→ **Problem statement**: Retype all entries exactly as they stand, excluding pictures.

*** Material supplied

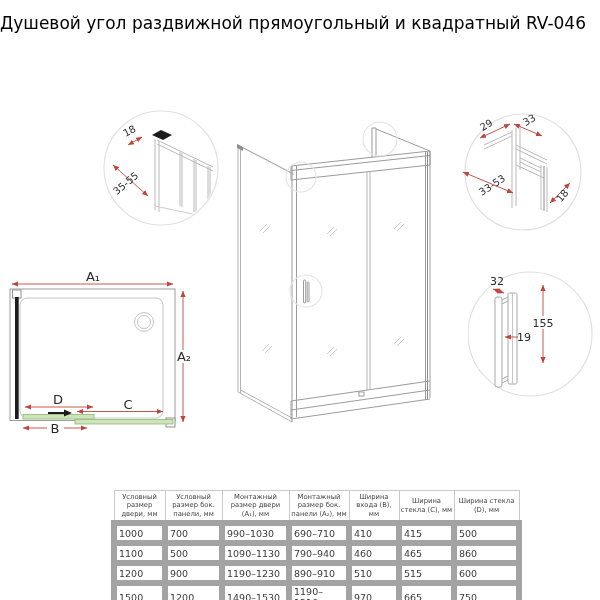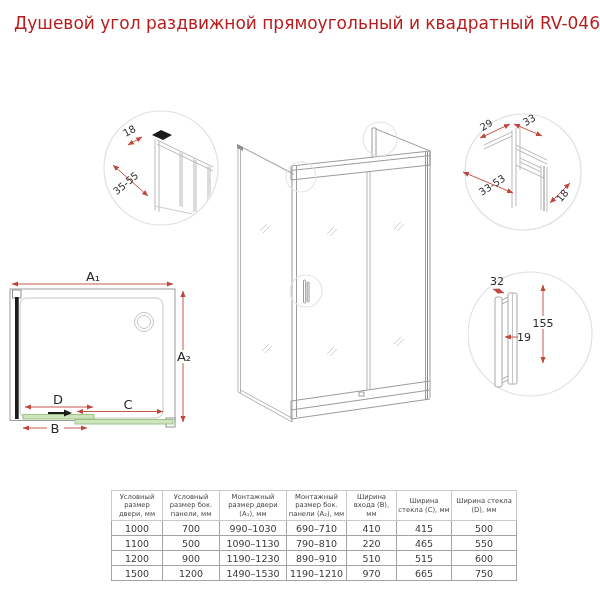"Душевой угол раздвижной прямоугольный и" .title { color: #b91c1c -> #000000; text-align: right -> left }
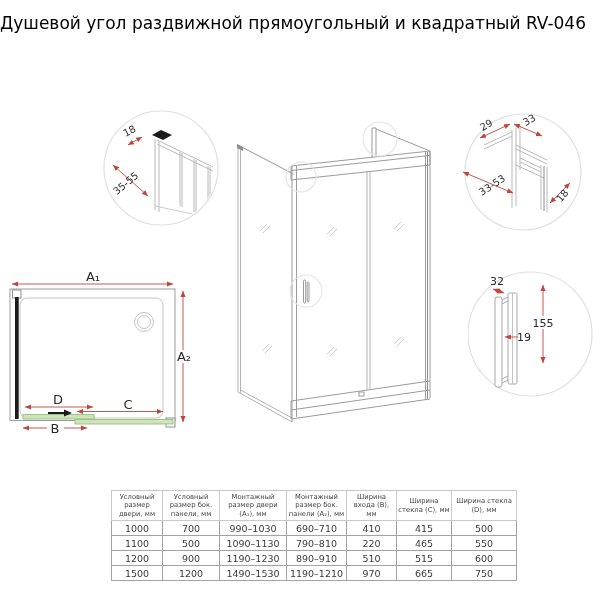"1000" .spec-table td { border: 1px solid #a3a3a3 -> 6px solid #a3a3a3; text-align: center -> none }
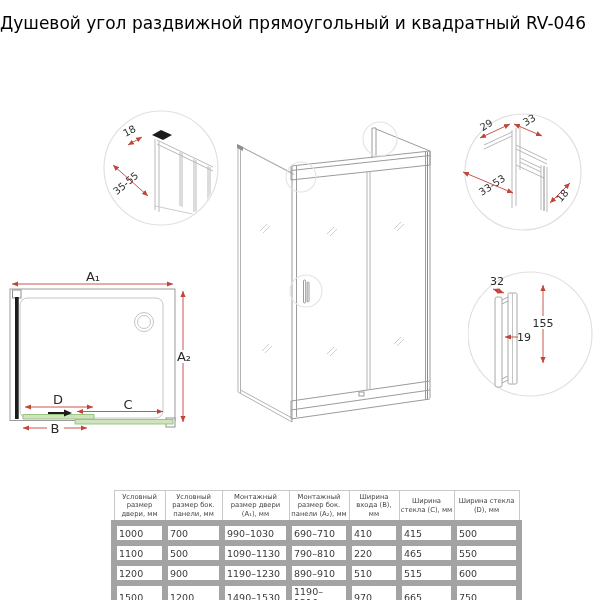"790–810" td { text: 810 -> 940 }
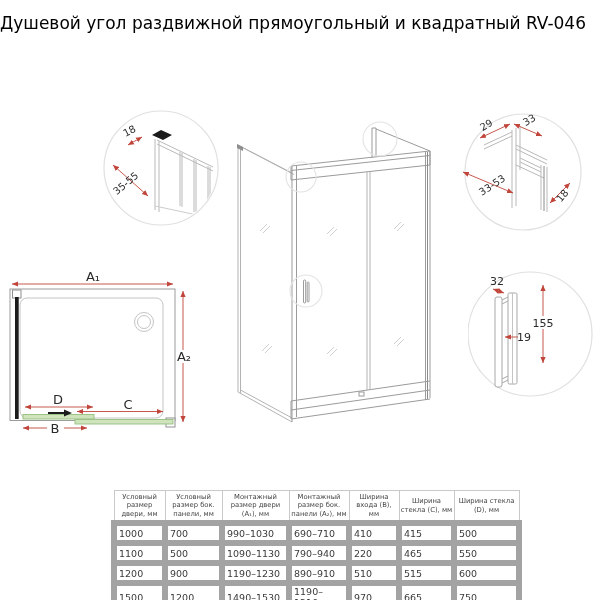"220" td { text: 220 -> 460 }
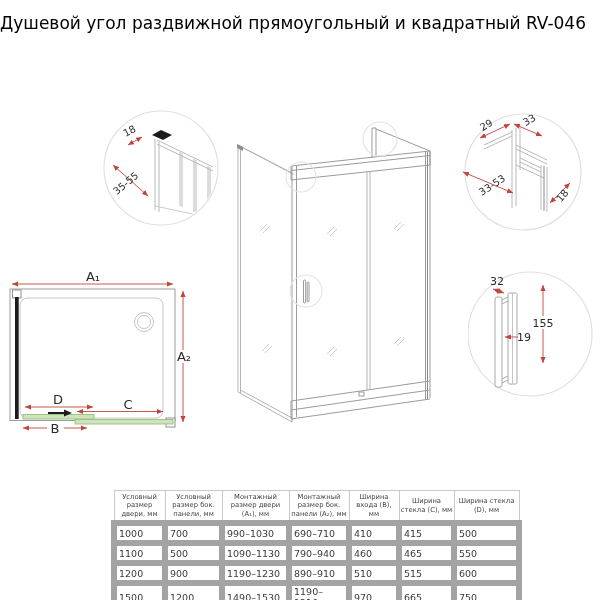"550" td { text: 550 -> 860 }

******

→ **Output of the task**:
"Душевой угол раздвижной прямоугольный и" .title { color: #b91c1c -> #000000; text-align: right -> left }
"1000" .spec-table td { border: 1px solid #a3a3a3 -> 6px solid #a3a3a3; text-align: center -> none }
"790–810" td { text: 810 -> 940 }
"220" td { text: 220 -> 460 }
"550" td { text: 550 -> 860 }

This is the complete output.